> [What to work on]: Please retype the data in full and exactly; the pictures are not part of the copy.

> [Task inputs]:
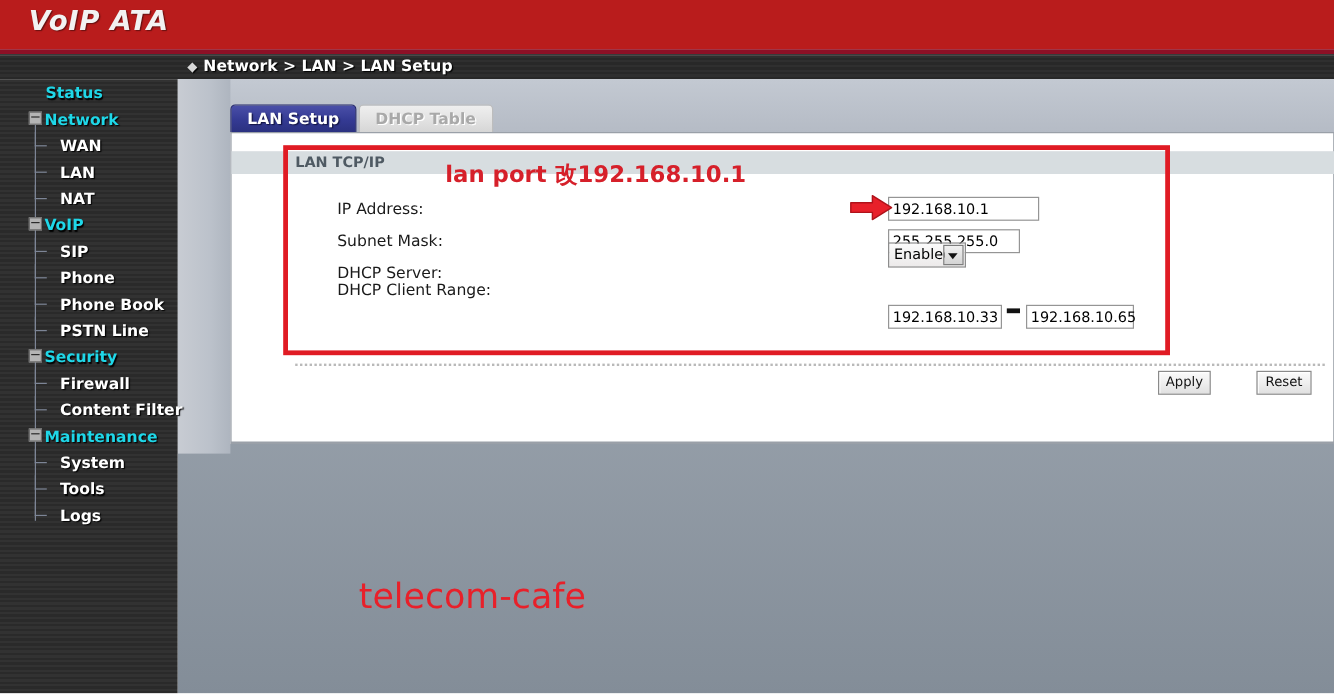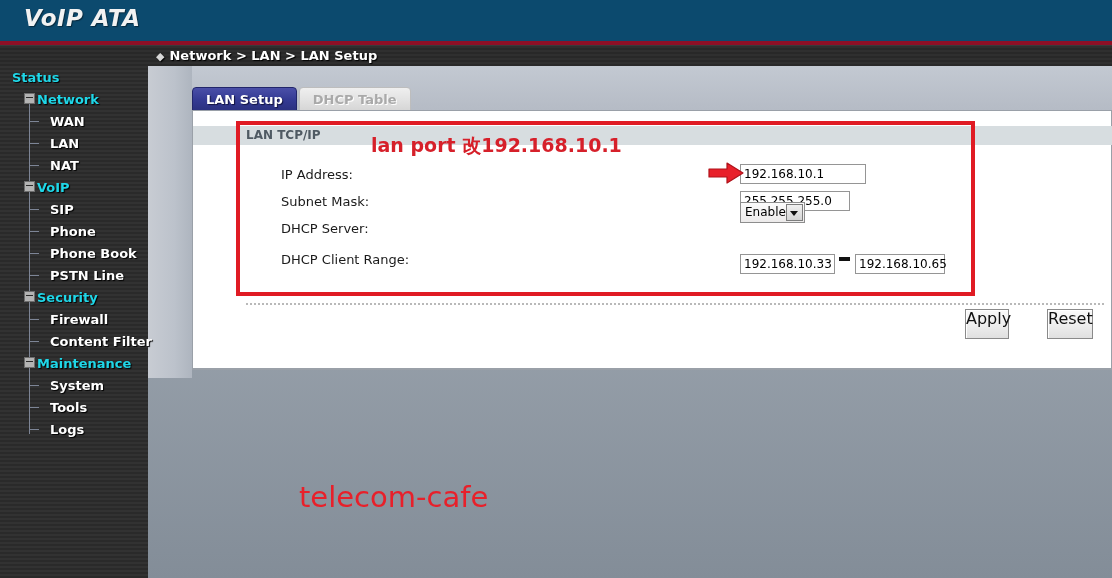--- a/index.html
+++ b/index.html
@@ -12,21 +12,21 @@
     position: relative;
     width: 1112px; height: 578px;
     background: #fff;
     overflow: hidden;
   }
 
   
   #header {
     position: absolute; left: 0; top: 0;
     width: 1112px; height: 41px;
-    background: #0c4a6e;
+    background: #b91c1c;
   }
   #brand {
     position: absolute; left: 24px; top: 5px;
     font-family: "DejaVu Sans", sans-serif;
     font-weight: bold; font-style: italic;
     font-size: 23px; color: #f2f2f2;
     letter-spacing: .5px;
     text-shadow: 1px 1px 1px rgba(0,0,0,.45);
   }
   #headerRule {
@@ -69,21 +69,21 @@
     height: 22px;
     line-height: 22px;
     white-space: nowrap;
   }
   .navrow .txt {
     font-size: 13px;
     font-weight: bold;
     text-shadow: 1px 1px 1px #000;
   }
   .lvl0 { padding-left: 12px; }
-  .lvl0 .txt { color: #1fd7e8; }
+  .lvl0 .txt { color: #1fd7e8; margin-left: 26px; }
   .lvl1 { padding-left: 24px; }
   .lvl1 .txt { color: #1fd7e8; }
   .lvl2 { padding-left: 50px; }
   .lvl2 .txt { color: #ffffff; }
   .expander {
     display: inline-block;
     width: 9px; height: 9px;
     background: #b4b4b4;
     border: 1px solid #6e6e6e;
     position: relative;
@@ -244,27 +244,27 @@
   }
 
   
   #dotted {
     position: absolute; left: 246px; top: 303px;
     width: 858px; height: 0;
     border-top: 2px dotted #b9b9b9;
   }
   .btn {
     position: absolute;
-    height: 30px;
+    height: 20px;
     background: linear-gradient(to bottom,#fafafa 0%,#efefef 50%,#e0e0e0 100%);
     border: 1px solid #8a8a8a;
     box-shadow: inset 1px 1px 0 #ffffff;
     box-sizing: border-box;
     font-family: "DejaVu Sans", sans-serif;
-    font-size: 16px;
+    font-size: 11px;
     color: #111;
     line-height: 17px;
     text-align: center;
   }
 
   
   #watermark {
     position: absolute; left: 299px; top: 452px;
     font-size: 29px;
     color: #e8202a;
@@ -314,21 +314,21 @@
 
   <div id="tabs"><div class="tab active"><span>LAN Setup</span></div><div class="tab inactive"><span>DHCP Table</span></div></div>
 
   <div id="panel"></div>
   <div id="sectionbar"></div>
   <div id="sectiontitle">LAN TCP/IP</div>
 
   <div class="label" style="left:281px; top:167px;">IP Address:</div>
   <div class="label" style="left:281px; top:194px;">Subnet Mask:</div>
   <div class="label" style="left:281px; top:221px;">DHCP Server:</div>
-  <div class="label" style="left:281px; top:252px;">DHCP Client Range:</div>
+  <div class="label" style="left:281px; top:235px;">DHCP Client Range:</div>
 
   <div class="tbox" style="left:740px; top:164px; width:126px;">192.168.10.1</div>
   <div class="tbox" style="left:740px; top:191px; width:110px;">255.255.255.0</div>
 
   <div class="selbox" style="left:740px; top:202px; width:65px;">
     <span>Enabled</span>
     <span class="selbtn"></span>
   </div>
 
   <div class="tbox" style="left:740px; top:254px; width:95px;">192.168.10.33</div>

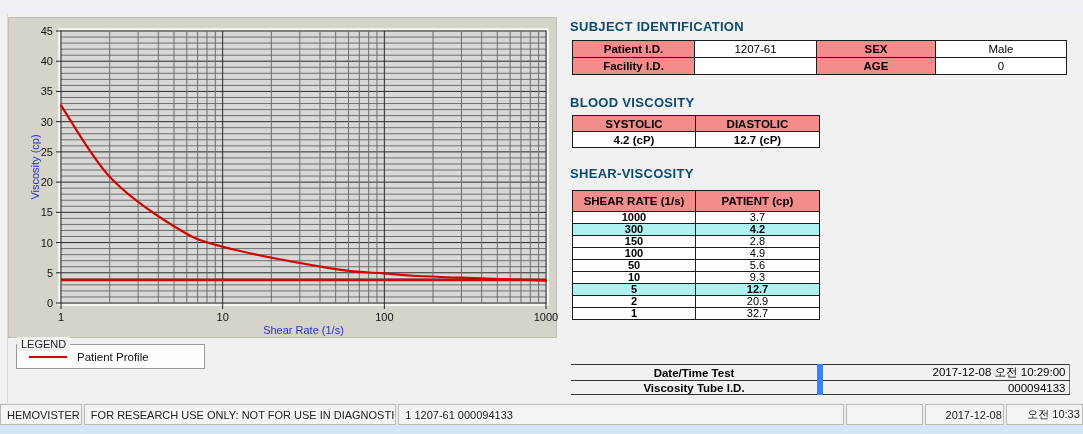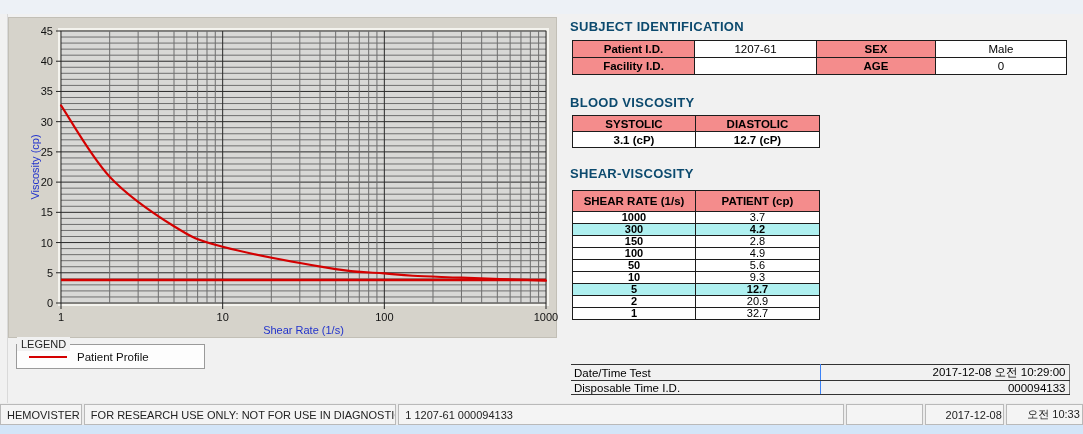--- a/index.html
+++ b/index.html
@@ -46,21 +46,21 @@
   .bv-table{position:absolute;left:572px;top:115px;width:247px;}
   .bv-table td{height:15px;}
   .bv-val{font-weight:bold;text-align:center;background:#fff;}
   .sv-table{position:absolute;left:572px;top:190px;width:247px;}
   .sv-table th{background:#f48c8c;height:20px;font-size:11.5px;}
   .sv-table td{height:11px;line-height:11px;font-size:11px;text-align:center;background:#fff;}
   .sv-table td.rate{font-weight:bold;}
   .sv-table tr.hl td{background:#aff0f0;font-weight:bold;}
   .tfi-table{position:absolute;left:571px;top:364px;width:498px;}
   .tfi-table td{border:none;border-top:1px solid #333;border-bottom:1px solid #333;height:13px;font-size:11.5px;}
-  .tfi-table td.l{font-weight:normal;border-right:1px solid #3b82f6;}
+  .tfi-table td.l{font-weight:bold;border-right:6px solid #3b82f6;text-align:center;}
   .tfi-table td.r{text-align:right;border-right:1px solid #777;margin-left:39px;}
 
   
   .status-bar{
     position:absolute;left:0;top:403px;width:1083px;height:22px;
     display:flex;gap:2px;background:#ececec;box-sizing:border-box;padding-top:1px;
   }
   .status-seg{
     border:1px solid #b9b9b9;background:#f4f4f4;box-sizing:border-box;
     font-size:11px;color:#222;display:flex;align-items:center;
@@ -227,21 +227,21 @@
     <colgroup>
         <col style="width:123px">
         <col style="width:124px">
       </colgroup>
     <tbody>
         <tr>
       <td class="lblcell">SYSTOLIC</td>
       <td class="lblcell">DIASTOLIC</td>
     </tr>
     <tr>
-      <td class="bv-val">3.1 (cP)</td>
+      <td class="bv-val">4.2 (cP)</td>
       <td class="bv-val">12.7 (cP)</td>
     </tr>
   </tbody>
     </table>
 
   <div class="heading" style="top:166px">SHEAR-VISCOSITY</div>
   <table class="sv-table">
     <colgroup>
         <col style="width:123px">
         <col style="width:124px">
@@ -296,21 +296,21 @@
     <colgroup>
         <col style="width:249px">
         <col style="width:249px">
       </colgroup>
     <tbody>
         <tr>
       <td class="l">Date/Time Test</td>
       <td class="r">2017-12-08   오전 10:29:00</td>
     </tr>
     <tr>
-      <td class="l">Disposable Time I.D.</td>
+      <td class="l">Viscosity Tube I.D.</td>
       <td class="r">000094133</td>
     </tr>
   </tbody>
     </table>
 
   <div class="status-bar">
     <div class="status-seg" style="width:82px">HEMOVISTER</div>
     <div class="status-seg" style="width:313px">FOR RESEARCH USE ONLY: NOT FOR USE IN DIAGNOSTIC PROCEDURES</div>
     <div class="status-seg" style="width:447px">1  1207-61  000094133</div>
     <div class="status-seg" style="width:77px"></div>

> [Your solution]:
--- a/index.html
+++ b/index.html
@@ -12,21 +12,21 @@
     position: relative;
     width: 1112px; height: 578px;
     background: #fff;
     overflow: hidden;
   }
 
   
   #header {
     position: absolute; left: 0; top: 0;
     width: 1112px; height: 41px;
-    background: #0c4a6e;
+    background: #b91c1c;
   }
   #brand {
     position: absolute; left: 24px; top: 5px;
     font-family: "DejaVu Sans", sans-serif;
     font-weight: bold; font-style: italic;
     font-size: 23px; color: #f2f2f2;
     letter-spacing: .5px;
     text-shadow: 1px 1px 1px rgba(0,0,0,.45);
   }
   #headerRule {
@@ -69,21 +69,21 @@
     height: 22px;
     line-height: 22px;
     white-space: nowrap;
   }
   .navrow .txt {
     font-size: 13px;
     font-weight: bold;
     text-shadow: 1px 1px 1px #000;
   }
   .lvl0 { padding-left: 12px; }
-  .lvl0 .txt { color: #1fd7e8; }
+  .lvl0 .txt { color: #1fd7e8; margin-left: 26px; }
   .lvl1 { padding-left: 24px; }
   .lvl1 .txt { color: #1fd7e8; }
   .lvl2 { padding-left: 50px; }
   .lvl2 .txt { color: #ffffff; }
   .expander {
     display: inline-block;
     width: 9px; height: 9px;
     background: #b4b4b4;
     border: 1px solid #6e6e6e;
     position: relative;
@@ -244,27 +244,27 @@
   }
 
   
   #dotted {
     position: absolute; left: 246px; top: 303px;
     width: 858px; height: 0;
     border-top: 2px dotted #b9b9b9;
   }
   .btn {
     position: absolute;
-    height: 30px;
+    height: 20px;
     background: linear-gradient(to bottom,#fafafa 0%,#efefef 50%,#e0e0e0 100%);
     border: 1px solid #8a8a8a;
     box-shadow: inset 1px 1px 0 #ffffff;
     box-sizing: border-box;
     font-family: "DejaVu Sans", sans-serif;
-    font-size: 16px;
+    font-size: 11px;
     color: #111;
     line-height: 17px;
     text-align: center;
   }
 
   
   #watermark {
     position: absolute; left: 299px; top: 452px;
     font-size: 29px;
     color: #e8202a;
@@ -314,21 +314,21 @@
 
   <div id="tabs"><div class="tab active"><span>LAN Setup</span></div><div class="tab inactive"><span>DHCP Table</span></div></div>
 
   <div id="panel"></div>
   <div id="sectionbar"></div>
   <div id="sectiontitle">LAN TCP/IP</div>
 
   <div class="label" style="left:281px; top:167px;">IP Address:</div>
   <div class="label" style="left:281px; top:194px;">Subnet Mask:</div>
   <div class="label" style="left:281px; top:221px;">DHCP Server:</div>
-  <div class="label" style="left:281px; top:252px;">DHCP Client Range:</div>
+  <div class="label" style="left:281px; top:235px;">DHCP Client Range:</div>
 
   <div class="tbox" style="left:740px; top:164px; width:126px;">192.168.10.1</div>
   <div class="tbox" style="left:740px; top:191px; width:110px;">255.255.255.0</div>
 
   <div class="selbox" style="left:740px; top:202px; width:65px;">
     <span>Enabled</span>
     <span class="selbtn"></span>
   </div>
 
   <div class="tbox" style="left:740px; top:254px; width:95px;">192.168.10.33</div>

--- a/index.html
+++ b/index.html
@@ -46,21 +46,21 @@
   .bv-table{position:absolute;left:572px;top:115px;width:247px;}
   .bv-table td{height:15px;}
   .bv-val{font-weight:bold;text-align:center;background:#fff;}
   .sv-table{position:absolute;left:572px;top:190px;width:247px;}
   .sv-table th{background:#f48c8c;height:20px;font-size:11.5px;}
   .sv-table td{height:11px;line-height:11px;font-size:11px;text-align:center;background:#fff;}
   .sv-table td.rate{font-weight:bold;}
   .sv-table tr.hl td{background:#aff0f0;font-weight:bold;}
   .tfi-table{position:absolute;left:571px;top:364px;width:498px;}
   .tfi-table td{border:none;border-top:1px solid #333;border-bottom:1px solid #333;height:13px;font-size:11.5px;}
-  .tfi-table td.l{font-weight:normal;border-right:1px solid #3b82f6;}
+  .tfi-table td.l{font-weight:bold;border-right:6px solid #3b82f6;text-align:center;}
   .tfi-table td.r{text-align:right;border-right:1px solid #777;margin-left:39px;}
 
   
   .status-bar{
     position:absolute;left:0;top:403px;width:1083px;height:22px;
     display:flex;gap:2px;background:#ececec;box-sizing:border-box;padding-top:1px;
   }
   .status-seg{
     border:1px solid #b9b9b9;background:#f4f4f4;box-sizing:border-box;
     font-size:11px;color:#222;display:flex;align-items:center;
@@ -227,21 +227,21 @@
     <colgroup>
         <col style="width:123px">
         <col style="width:124px">
       </colgroup>
     <tbody>
         <tr>
       <td class="lblcell">SYSTOLIC</td>
       <td class="lblcell">DIASTOLIC</td>
     </tr>
     <tr>
-      <td class="bv-val">3.1 (cP)</td>
+      <td class="bv-val">4.2 (cP)</td>
       <td class="bv-val">12.7 (cP)</td>
     </tr>
   </tbody>
     </table>
 
   <div class="heading" style="top:166px">SHEAR-VISCOSITY</div>
   <table class="sv-table">
     <colgroup>
         <col style="width:123px">
         <col style="width:124px">
@@ -296,21 +296,21 @@
     <colgroup>
         <col style="width:249px">
         <col style="width:249px">
       </colgroup>
     <tbody>
         <tr>
       <td class="l">Date/Time Test</td>
       <td class="r">2017-12-08   오전 10:29:00</td>
     </tr>
     <tr>
-      <td class="l">Disposable Time I.D.</td>
+      <td class="l">Viscosity Tube I.D.</td>
       <td class="r">000094133</td>
     </tr>
   </tbody>
     </table>
 
   <div class="status-bar">
     <div class="status-seg" style="width:82px">HEMOVISTER</div>
     <div class="status-seg" style="width:313px">FOR RESEARCH USE ONLY: NOT FOR USE IN DIAGNOSTIC PROCEDURES</div>
     <div class="status-seg" style="width:447px">1  1207-61  000094133</div>
     <div class="status-seg" style="width:77px"></div>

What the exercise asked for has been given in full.